In an interview before the start of the conference, De Serres would not name the highly affected town or the high school in it.
But he suggested the discovery that as many of the cases were fully vaccinated as unvaccinated raises a serious question about whether the timing of the delivery of the first dose of measles vaccine is undermining the efficacy of the prevention program.
Vaccine schedule questions
It is recommended that the first dose of measles vaccine be administered at 12 months of age, with the second coming at either 18 months or some time before a child starts school. Quebec uses the 12-month and 18-month schedule.
The vaccine can’t be given earlier, because of a phenomenon that helps babies survive infancy. Children are born without a fully developed immune system — it starts to build as babies become exposed to a variety of disease threats over their first few years.
In pregnancy and after birth, through breastfeeding, babies acquire antibodies from their mothers that tide them over until they can make their own. But that means if they are given the measles vaccine — which is made from weakened live viruses — too early, their mothers’ antibodies will kill the vaccine viruses, preventing protection from being induced.
It has been thought that 12 months was appropriately late for vaccination to begin, and it may still be. De Serres insisted other studies will have to confirm his group’s findings before anyone starts advocating delaying the first dose of measles vaccine.
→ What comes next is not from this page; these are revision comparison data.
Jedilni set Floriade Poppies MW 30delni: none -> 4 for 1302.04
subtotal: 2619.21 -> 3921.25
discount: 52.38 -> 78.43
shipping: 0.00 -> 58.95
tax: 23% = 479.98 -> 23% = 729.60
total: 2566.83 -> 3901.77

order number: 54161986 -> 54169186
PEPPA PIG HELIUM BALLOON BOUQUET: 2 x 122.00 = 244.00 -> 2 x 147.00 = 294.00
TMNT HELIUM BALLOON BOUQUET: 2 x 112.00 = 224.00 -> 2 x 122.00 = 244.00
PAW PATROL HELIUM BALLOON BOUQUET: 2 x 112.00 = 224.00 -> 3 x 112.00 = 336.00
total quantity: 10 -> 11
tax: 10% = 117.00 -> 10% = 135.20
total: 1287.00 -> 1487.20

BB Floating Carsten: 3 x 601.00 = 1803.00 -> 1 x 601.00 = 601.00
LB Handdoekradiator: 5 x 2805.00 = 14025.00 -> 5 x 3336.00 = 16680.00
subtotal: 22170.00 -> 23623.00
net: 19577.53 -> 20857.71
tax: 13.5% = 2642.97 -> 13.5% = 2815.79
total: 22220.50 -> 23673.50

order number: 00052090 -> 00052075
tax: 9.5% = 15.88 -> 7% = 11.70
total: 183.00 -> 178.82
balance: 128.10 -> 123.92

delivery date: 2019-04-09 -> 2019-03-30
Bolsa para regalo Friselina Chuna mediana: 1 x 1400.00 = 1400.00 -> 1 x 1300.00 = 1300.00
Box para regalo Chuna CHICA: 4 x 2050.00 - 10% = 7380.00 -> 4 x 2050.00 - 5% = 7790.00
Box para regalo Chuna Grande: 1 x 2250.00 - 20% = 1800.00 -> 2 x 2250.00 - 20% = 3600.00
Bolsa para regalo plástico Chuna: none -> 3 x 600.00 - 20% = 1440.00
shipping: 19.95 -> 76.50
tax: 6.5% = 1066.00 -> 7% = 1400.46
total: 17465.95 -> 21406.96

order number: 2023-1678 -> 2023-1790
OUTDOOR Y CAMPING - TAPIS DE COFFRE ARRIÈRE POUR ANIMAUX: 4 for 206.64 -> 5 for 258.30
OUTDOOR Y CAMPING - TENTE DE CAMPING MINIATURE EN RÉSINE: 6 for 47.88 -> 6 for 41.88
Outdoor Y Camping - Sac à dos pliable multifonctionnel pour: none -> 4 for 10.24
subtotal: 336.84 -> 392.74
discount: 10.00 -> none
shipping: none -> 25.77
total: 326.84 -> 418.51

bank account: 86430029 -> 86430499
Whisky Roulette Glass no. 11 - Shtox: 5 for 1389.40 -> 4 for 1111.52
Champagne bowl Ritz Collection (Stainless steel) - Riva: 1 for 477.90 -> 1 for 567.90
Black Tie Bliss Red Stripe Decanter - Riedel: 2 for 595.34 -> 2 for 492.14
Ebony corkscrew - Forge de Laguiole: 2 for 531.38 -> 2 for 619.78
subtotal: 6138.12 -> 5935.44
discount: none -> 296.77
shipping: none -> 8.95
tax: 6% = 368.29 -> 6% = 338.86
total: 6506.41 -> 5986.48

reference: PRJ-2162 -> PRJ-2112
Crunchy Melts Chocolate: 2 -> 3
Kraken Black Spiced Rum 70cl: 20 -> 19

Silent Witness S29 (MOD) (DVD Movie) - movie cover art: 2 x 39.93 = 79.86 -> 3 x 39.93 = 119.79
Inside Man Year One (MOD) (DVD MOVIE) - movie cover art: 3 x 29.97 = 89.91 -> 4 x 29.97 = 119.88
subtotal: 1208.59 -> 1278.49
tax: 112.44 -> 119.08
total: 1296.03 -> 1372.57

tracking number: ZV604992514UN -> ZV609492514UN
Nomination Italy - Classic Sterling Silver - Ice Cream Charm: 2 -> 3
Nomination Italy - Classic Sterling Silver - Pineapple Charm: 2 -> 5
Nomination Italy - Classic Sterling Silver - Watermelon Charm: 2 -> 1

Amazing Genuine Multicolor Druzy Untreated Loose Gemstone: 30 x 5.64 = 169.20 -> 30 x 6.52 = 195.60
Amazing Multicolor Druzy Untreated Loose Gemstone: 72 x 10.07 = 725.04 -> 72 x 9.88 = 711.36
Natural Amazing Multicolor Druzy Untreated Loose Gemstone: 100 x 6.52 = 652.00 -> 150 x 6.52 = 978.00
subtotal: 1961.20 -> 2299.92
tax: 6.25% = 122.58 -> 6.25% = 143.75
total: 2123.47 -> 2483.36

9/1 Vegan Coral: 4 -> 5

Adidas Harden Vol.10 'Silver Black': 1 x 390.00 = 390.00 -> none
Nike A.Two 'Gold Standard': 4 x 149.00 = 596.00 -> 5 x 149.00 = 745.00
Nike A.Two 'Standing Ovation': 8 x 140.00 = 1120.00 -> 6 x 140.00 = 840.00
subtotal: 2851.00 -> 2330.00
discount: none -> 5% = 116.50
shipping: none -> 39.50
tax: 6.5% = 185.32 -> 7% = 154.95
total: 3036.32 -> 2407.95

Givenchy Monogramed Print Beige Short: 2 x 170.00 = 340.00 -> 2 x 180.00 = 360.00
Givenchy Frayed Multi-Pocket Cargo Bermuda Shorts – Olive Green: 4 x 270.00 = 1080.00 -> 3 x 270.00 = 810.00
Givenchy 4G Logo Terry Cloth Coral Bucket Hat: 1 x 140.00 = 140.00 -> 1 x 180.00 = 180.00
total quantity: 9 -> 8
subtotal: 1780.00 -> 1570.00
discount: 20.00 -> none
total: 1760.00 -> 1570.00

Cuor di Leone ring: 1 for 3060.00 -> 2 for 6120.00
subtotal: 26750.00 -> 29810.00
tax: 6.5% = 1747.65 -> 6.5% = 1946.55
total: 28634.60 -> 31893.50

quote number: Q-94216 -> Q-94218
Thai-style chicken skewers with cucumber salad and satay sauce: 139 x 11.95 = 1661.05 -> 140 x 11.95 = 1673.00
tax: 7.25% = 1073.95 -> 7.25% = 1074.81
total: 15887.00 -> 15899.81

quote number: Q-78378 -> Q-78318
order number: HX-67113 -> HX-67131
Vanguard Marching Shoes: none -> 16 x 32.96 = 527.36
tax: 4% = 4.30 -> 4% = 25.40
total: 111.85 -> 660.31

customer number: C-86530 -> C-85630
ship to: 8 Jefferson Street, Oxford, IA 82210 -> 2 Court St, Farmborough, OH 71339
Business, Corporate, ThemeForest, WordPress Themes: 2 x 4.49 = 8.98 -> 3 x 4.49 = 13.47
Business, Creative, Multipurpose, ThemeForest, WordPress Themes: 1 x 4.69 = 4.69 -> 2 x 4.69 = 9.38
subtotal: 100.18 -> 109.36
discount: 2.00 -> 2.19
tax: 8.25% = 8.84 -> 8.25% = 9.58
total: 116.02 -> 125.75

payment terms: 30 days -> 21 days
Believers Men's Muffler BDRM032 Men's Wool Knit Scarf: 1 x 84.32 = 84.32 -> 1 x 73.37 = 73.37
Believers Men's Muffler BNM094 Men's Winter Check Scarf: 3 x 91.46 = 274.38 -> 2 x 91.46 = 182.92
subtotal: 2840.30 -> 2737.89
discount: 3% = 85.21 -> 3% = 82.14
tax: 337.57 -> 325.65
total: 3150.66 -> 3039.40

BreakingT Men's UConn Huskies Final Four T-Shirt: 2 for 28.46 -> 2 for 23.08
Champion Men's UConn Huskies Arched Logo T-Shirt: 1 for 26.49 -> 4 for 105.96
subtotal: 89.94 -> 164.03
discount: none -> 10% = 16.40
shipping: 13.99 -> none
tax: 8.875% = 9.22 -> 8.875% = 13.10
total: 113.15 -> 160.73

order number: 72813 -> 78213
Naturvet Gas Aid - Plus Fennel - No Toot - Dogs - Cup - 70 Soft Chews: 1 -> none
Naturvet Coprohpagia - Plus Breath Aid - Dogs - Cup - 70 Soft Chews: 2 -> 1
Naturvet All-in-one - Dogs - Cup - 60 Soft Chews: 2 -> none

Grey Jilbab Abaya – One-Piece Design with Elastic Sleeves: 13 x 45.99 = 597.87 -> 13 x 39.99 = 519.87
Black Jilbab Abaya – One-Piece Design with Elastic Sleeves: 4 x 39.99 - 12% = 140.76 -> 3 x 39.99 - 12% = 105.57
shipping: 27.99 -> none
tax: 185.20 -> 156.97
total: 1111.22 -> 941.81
“This is the first outbreak where an investigation has shown this effect in two-dose recipients,” he said.
But the study did note that teens in the school who got their first dose of measles vaccine at 15 months of age were more than three times less likely to get measles in the outbreak than teens who got their first shot at 12 months.
If other groups confirm what the Quebec investigation found, it could mean there is a lot more susceptibility to measles in the vaccinated population than is currently being assumed, De Serres admitted.
“There may be more vulnerability than we know and were planning for,” he said.
Coming back with measles
“The problem is: if you have a population where the disease does not enter often, you may have a pool of susceptibles that is growing up, year after year, and you will be unaware of that vulnerability.”
Changing vaccine schedules is not something that is done lightly, especially at a time when little children are getting an increasing number of vaccinations.
And there’s another factor one would have to consider when debating the question, noted Dr. Allison McGeer, an infectious diseases expert at Toronto’s Mount Sinai Hospital.
Many measles cases seen in Canada are in the children of new Canadians who have travelled to their homelands to show off their new babies. Some of those families are travelling to places where measles viruses are still circulating.
“If you knew that a child was going to stay in Canada … a 15-month first dose [schedule], based on this experience, certainly sounds like a sensible thing to do,” McGeer said.
“But measles is one of those diseases where when immigrant parents take their children home to see the grandparents, it frequently happens before or just about the age of one year. … If you shift the first dose to older, some of those kids will come back with measles.”
After the Boston meeting De Serres will be travelling to Atlanta to brief the U.S. Advisory Committee on Immunization Practices of his group’s findings. ACIP set vaccine policy for the U.S.